Lead-cluster investigations
(2017)
In this thesis, investigations on lead clusters stored in a Penning trap are presented. The measurements are performed at the ClusterTrap setup at the Institute of Physics of the University of Greifswald. A Penning trap with a superconducting magnet (B=12 Tesla) makes up the central part of the experiment. In this trap, singly positively or negatively charged lead clusters (a group of lead atoms) are stored, their amplitudes of motion are cooled, and a specific cluster size is selected. Thus, clusters of only a single size are prepared for experimental investigation. After interactions with electrons and/or photons, the trap content is extracted and analyzed by time-of-flight mass spectrometry.
In the first experiment, the size-selected clusters are excited by a frequency-doubled Nd:YAG laser, which leads to fragmentation processes. The preferred fragmentation pathway, which is observed to be break-off of a seven-atom neutral cluster is unusual for metal clusters, which typically evaporate monomers. Furthermore, the already known magic cluster sizes are observed.
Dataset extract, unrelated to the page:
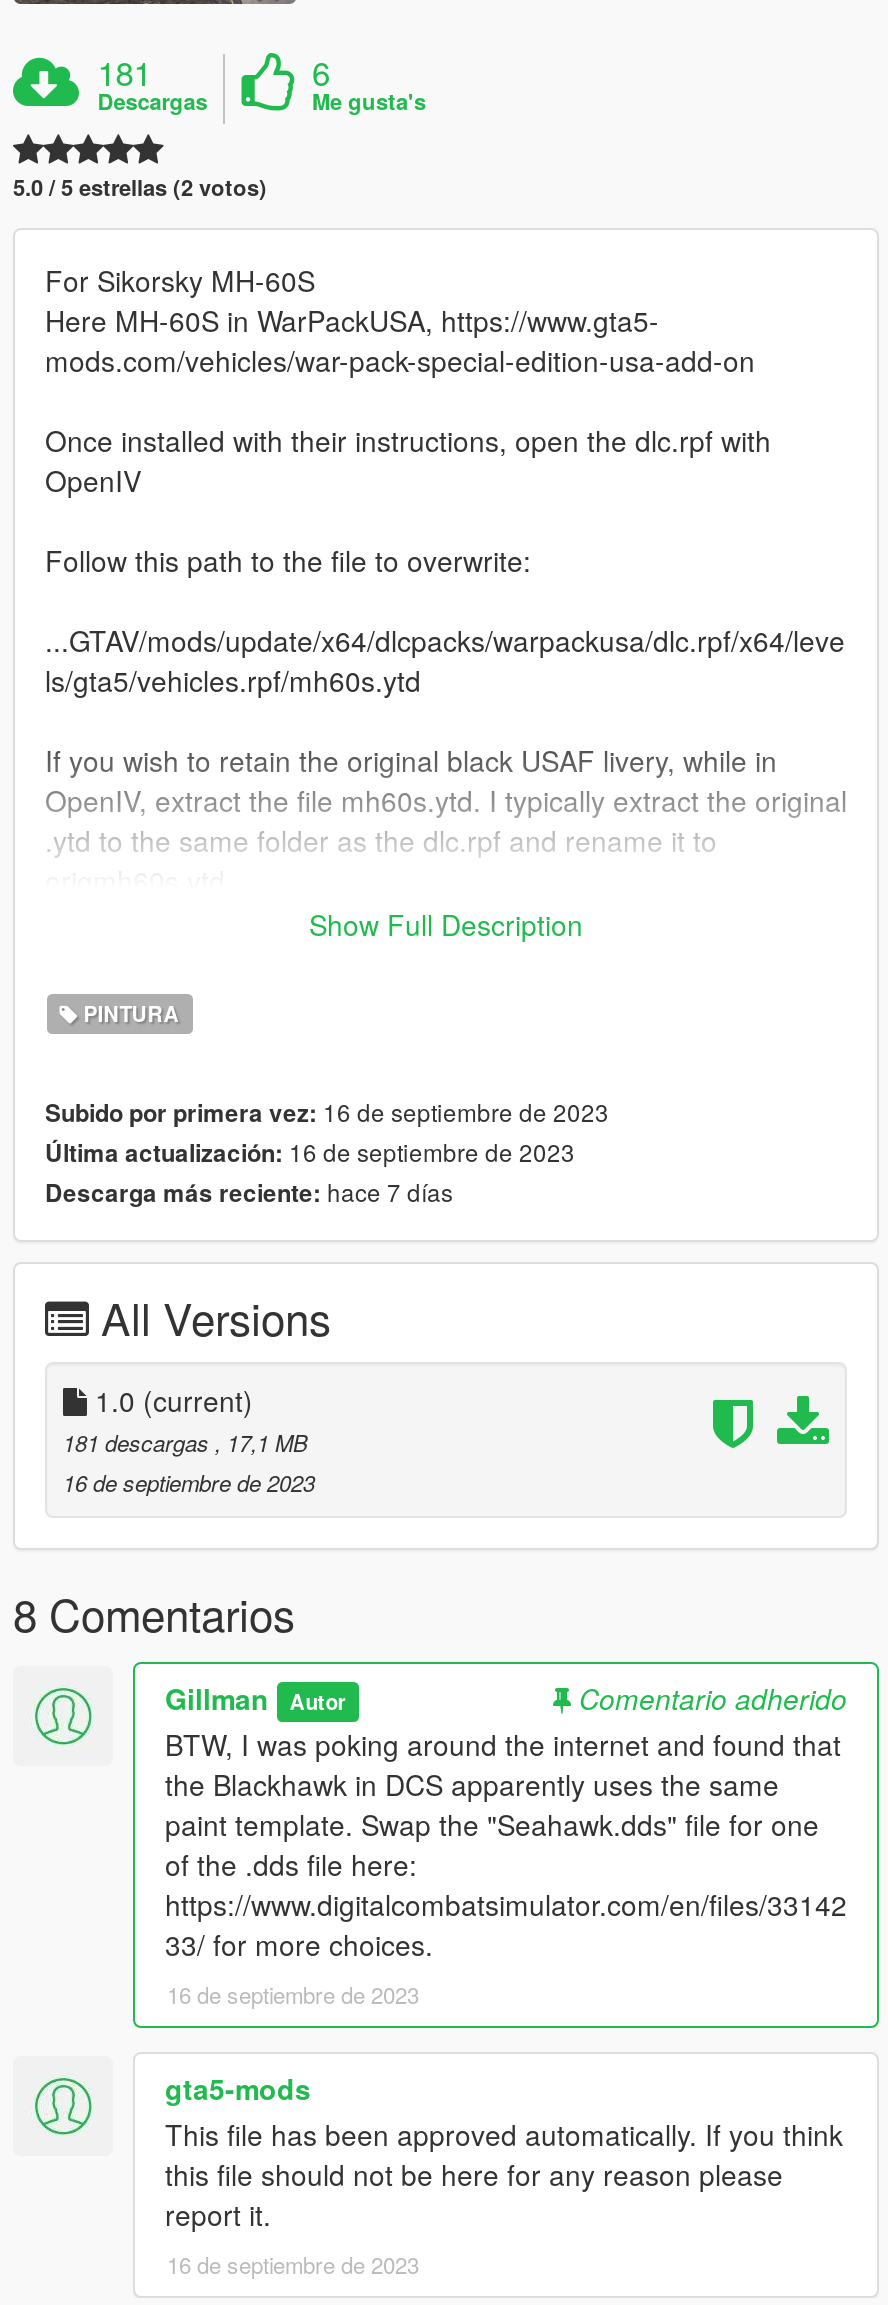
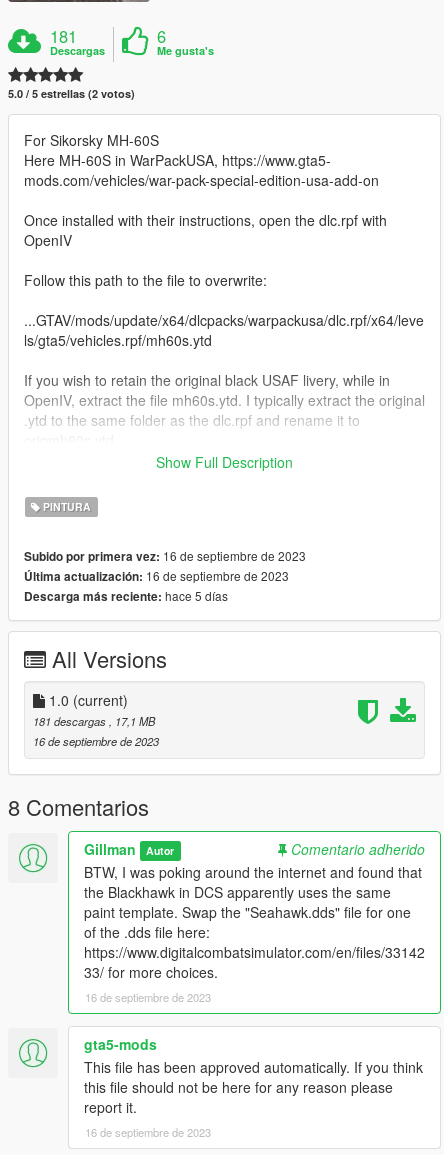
[45,1174,453,1210] Descarga más reciente: hace 7 días -> [24,587,228,605] Descarga más reciente: hace 5 días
In a subsequent experiment, positively charged lead clusters with 31 atoms are irradiated with laser light and fragmentation processes are time resolved investigated. The assumption that lead clusters fragment by break-off of neutral heptamers is confirmed.
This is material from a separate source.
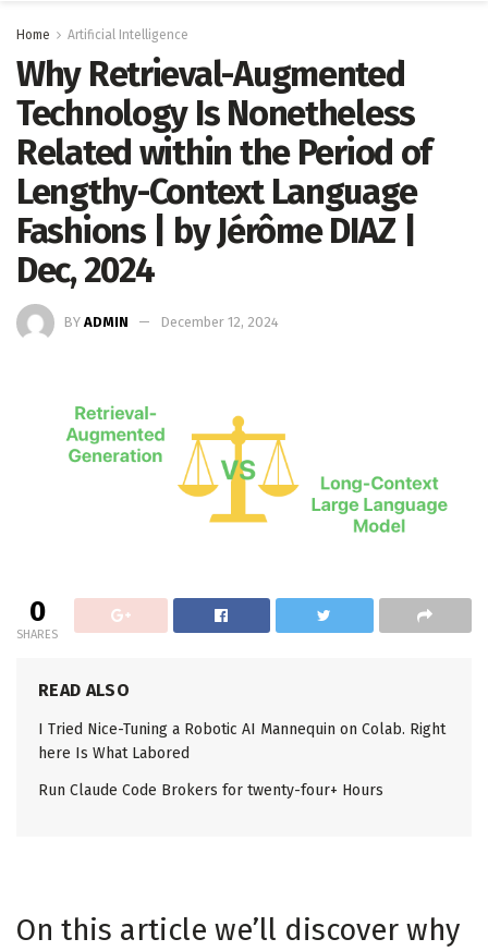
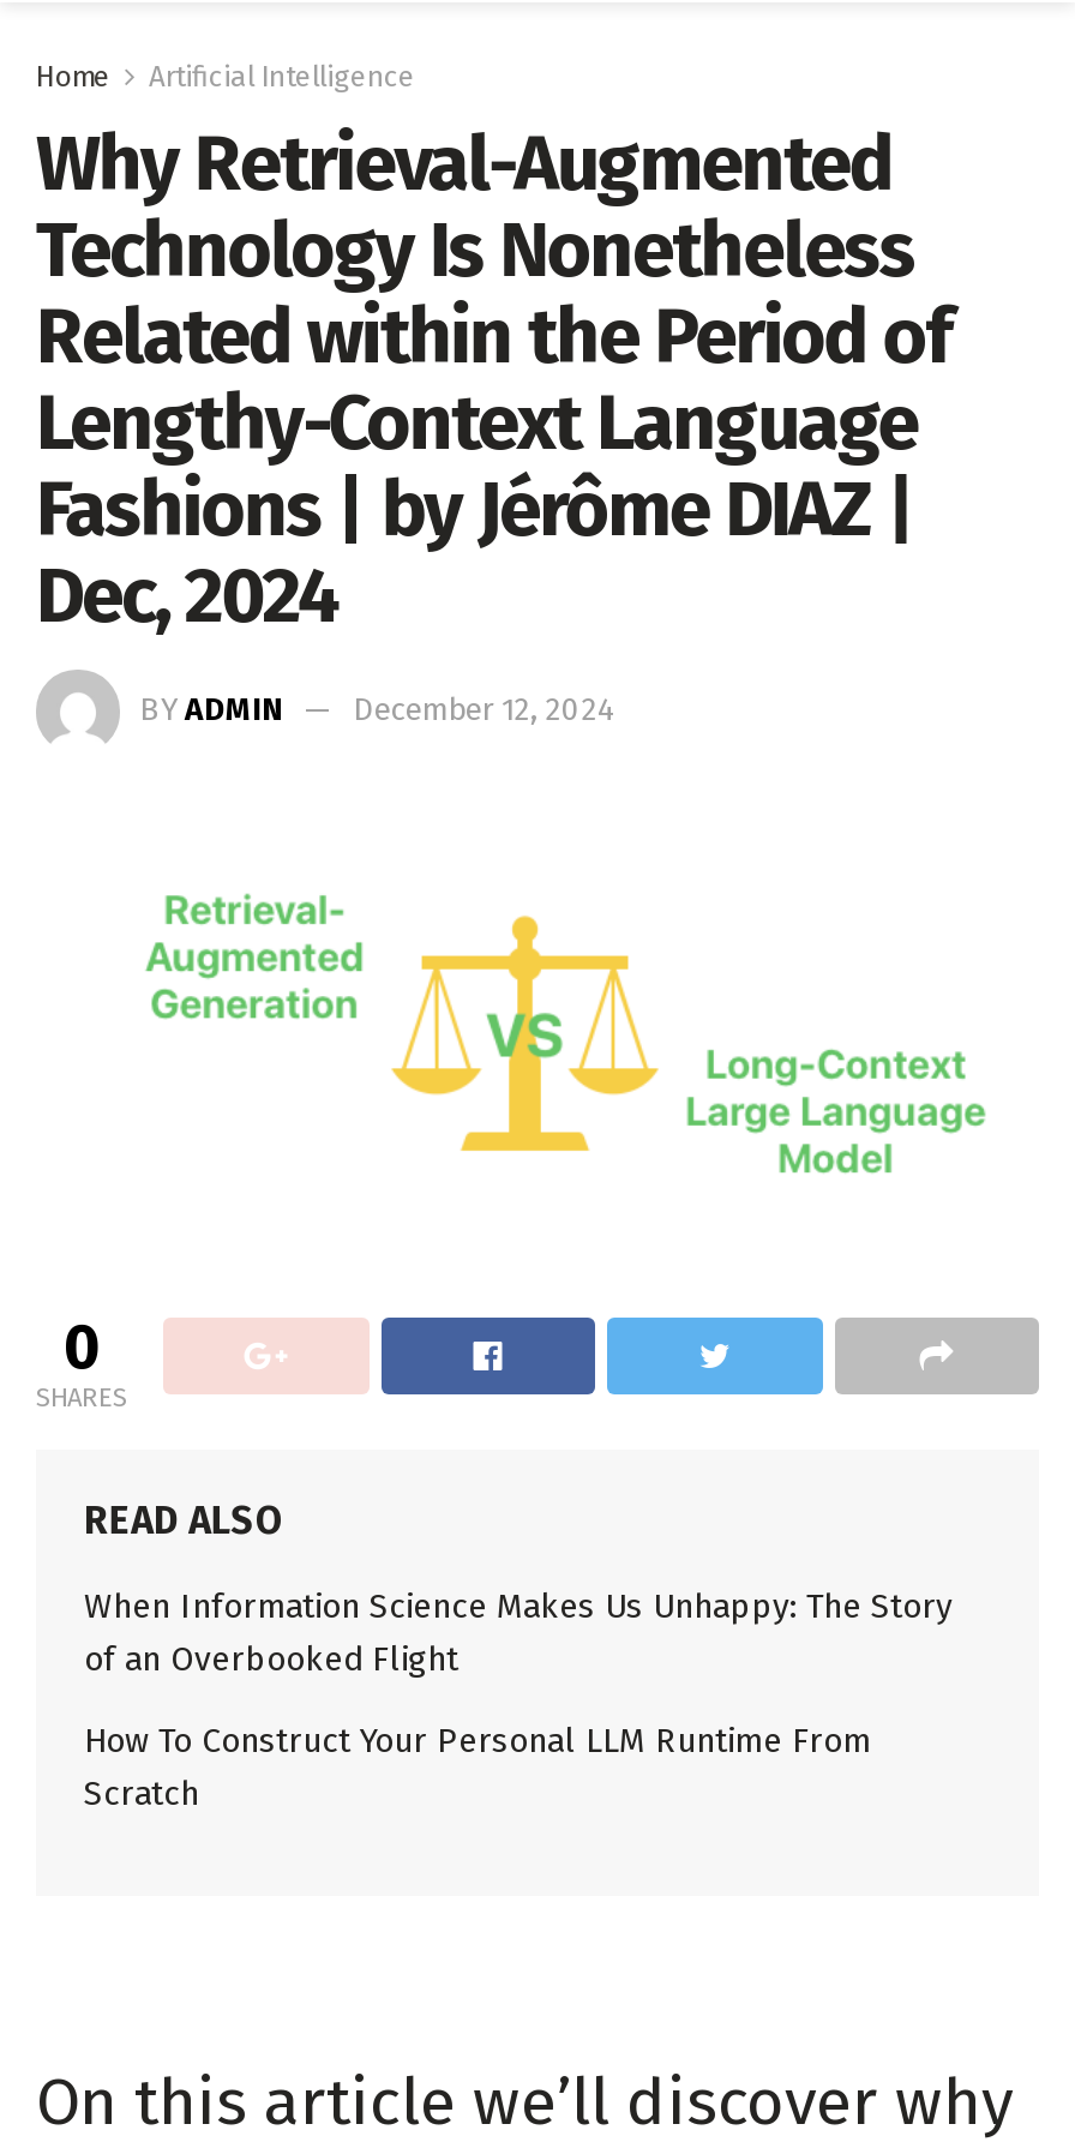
[38,720,446,762] I Tried Nice-Tuning a Robotic AI Mannequin on Colab. Right | here Is What Labored -> [84,1585,953,1679] When Information Science Makes Us Unhappy: The Story | of an Overbooked Flight
[38,781,383,799] Run Claude Code Brokers for twenty-four+ Hours -> [84,1720,871,1813] How To Construct Your Personal LLM Runtime From | Scratch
In the following experiment, an electron beam is guided through the Penning trap to ionize pulsed-in argon atoms. While the positive argon ions leave the trap, the secondary electrons are trapped together with the selected lead clusters. This allows the electrons to attach to the singly charged lead clusters, which leads to multiply negatively charged lead clusters. The relative abundance of multiply-charged clusters is measured with respect to the cluster size, from which the appearance sizes of di- and trianions can be calculated. In addition to the attachment of electrons, fragmentation products similar to those of the photoexcitation measurements are observed. Furthermore, the cluster sizes 10 and 12 are observed regardless of the investigated precursor size, together with clusters of the precursor size reduced by 10 and 12. This is a first hint for a fission process of doubly negatively charged lead clusters into two singly charged products. In a following measurement, doubly charged lead clusters are produced and photoexcited. The observed abundance spectra confirm this assumption.